If estate agents wish to bind clients to paying commission at an ascertainable
or ascertained rate, they should say so in the clearest posible terms. If they
had said, ‘If you take a property which we introduce to you where we are not
retained, we are entitled to commission and you must pay us 10 per cent of one
year’s rent, calculated as an average up to the first break,’ there would have
been no problem, but they did not do that. They set to work to introduce
paragraph 24 into the agreement. It seems to me that merely seeking property is
not enough, because if that is a part of the agreement they have to seek and
negotiate the tenancy or lease of the property.

In the present
case the plaintiffs undoubtedly did the seeking.
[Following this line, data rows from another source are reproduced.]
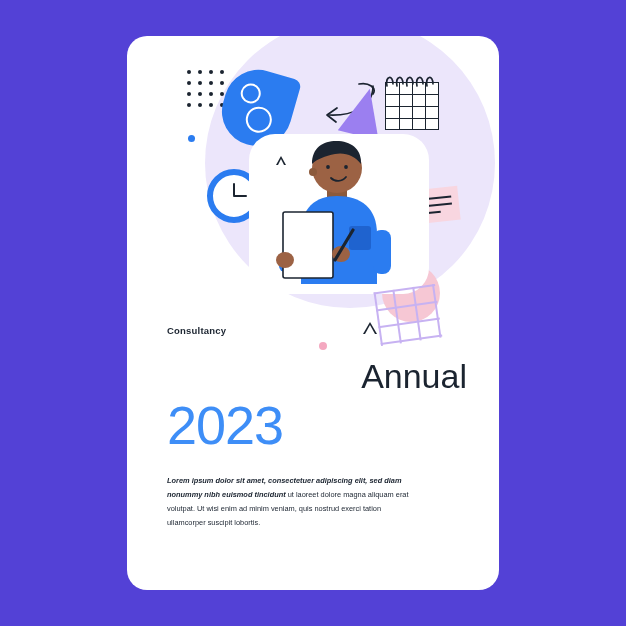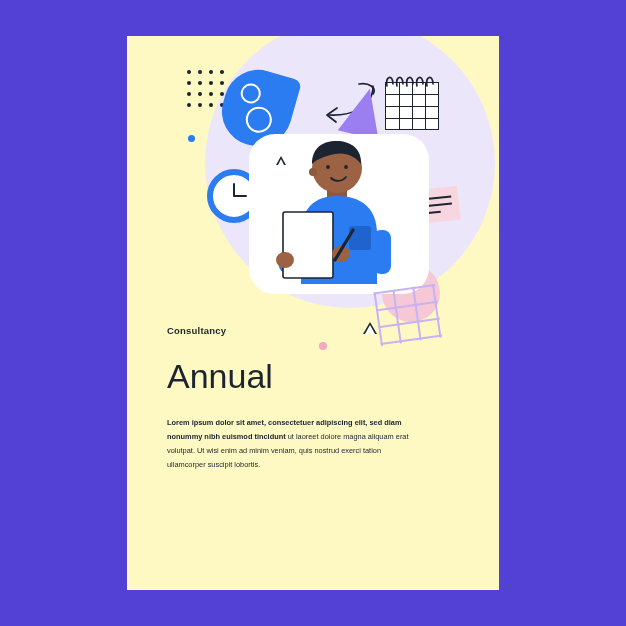"Consultancy" .poster { background: #fef9c3 -> #ffffff; border-radius: none -> 20px }
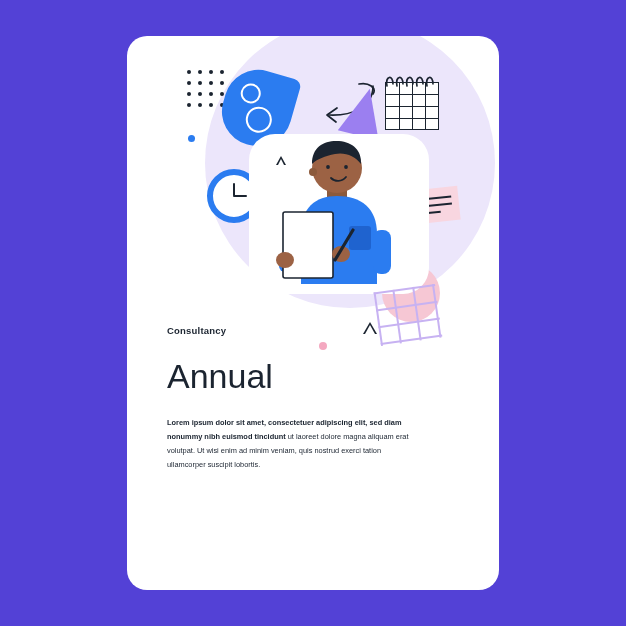"Annual" .title { text-align: none -> right }
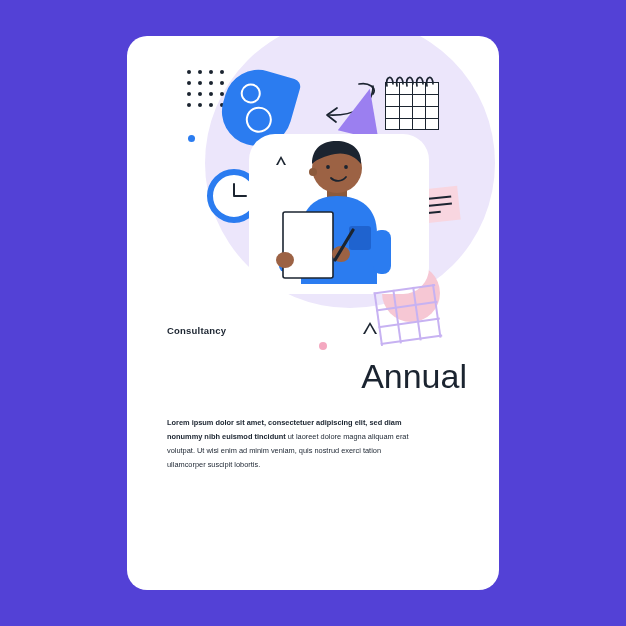"2023" div.year { html: none -> <div>2023</div> }
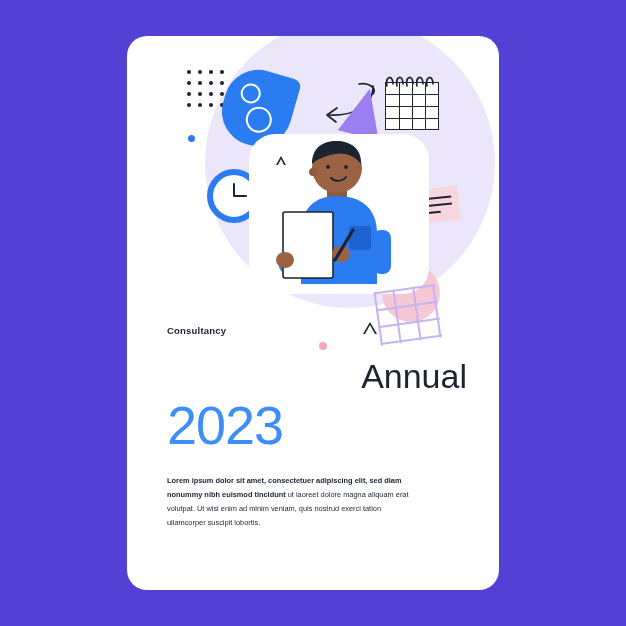"Lorem ipsum dolor sit amet," .para b { font-style: none -> italic }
They undoubtedly did some
negotiating, because in my judgment to ring up the retained agent and get a bit
of information from him as to what the true position is–all sorts of things can
be said in confidence over the telephone, whether there are other interested
purchasers about, how long29 the thing has been on the market and so forth–is plainly within the meaning of
doing some negotiating for the tenancy of a lease. The fact that they got no
further instructions in my judgment does not mean that they had not carried out
their part of the bargain. They were ready and willing to negotiate further,
and whether they would have been successful or not I do not know. But it is
said that as they did not in fact negotiate the lease of the property and only
made tentative inquiries scale 24(a) does not apply. As I have said, I think
that they did do some negotiating, but did it result in the tenancy?  The answer to that can only be one: no, it
did not. What resulted in the tenancy was the negotiation done by Lintott, and
therefore in my judgment paragraph 24 of the scales does not apply. It is the
plaintiffs’ own fault for putting it into the agreement in this form.

Are they then
entitled to nothing?  No, I do not think
that that would be either fair or right. It seems to me that, once the
defendants went behind their back and never gave them an opportunity to go on,
the proper approach to this is to say that the work which they had in fact done
was, as far as they were concerned, abortive under this part of the scale and
they are entitled to a fee on a quantum meruit basis.

I have had
very little evidence about that, but I do not think I can do better than follow
the judgment of Judge Laughton-Scott QC, sitting as a judge of the High Court,
who was faced with a similar problem, though not in any way identical, in Reiff
Diner & Co
v Catalytic International Incorporated (1978) 246 EG
743, [1978] 1 EGLR 16. I need not refer to the facts of that case, but there
again the learned judge found that the scale fee was inappropriate in the
agreement in that case, just as I have found it inappropriate in the present
case, and he awarded quantum meruit on the basis of giving the plaintiffs a
quarter of their scale fee under paragraph 24. It seems to me a bit illogical
to look at paragraph 24 other than as a help in this matter, and I am proposing
to assess the fee, fair and square, including VAT and everything else in a
fixed sum, and I am proposing to award the plaintiffs the sum of £1,500.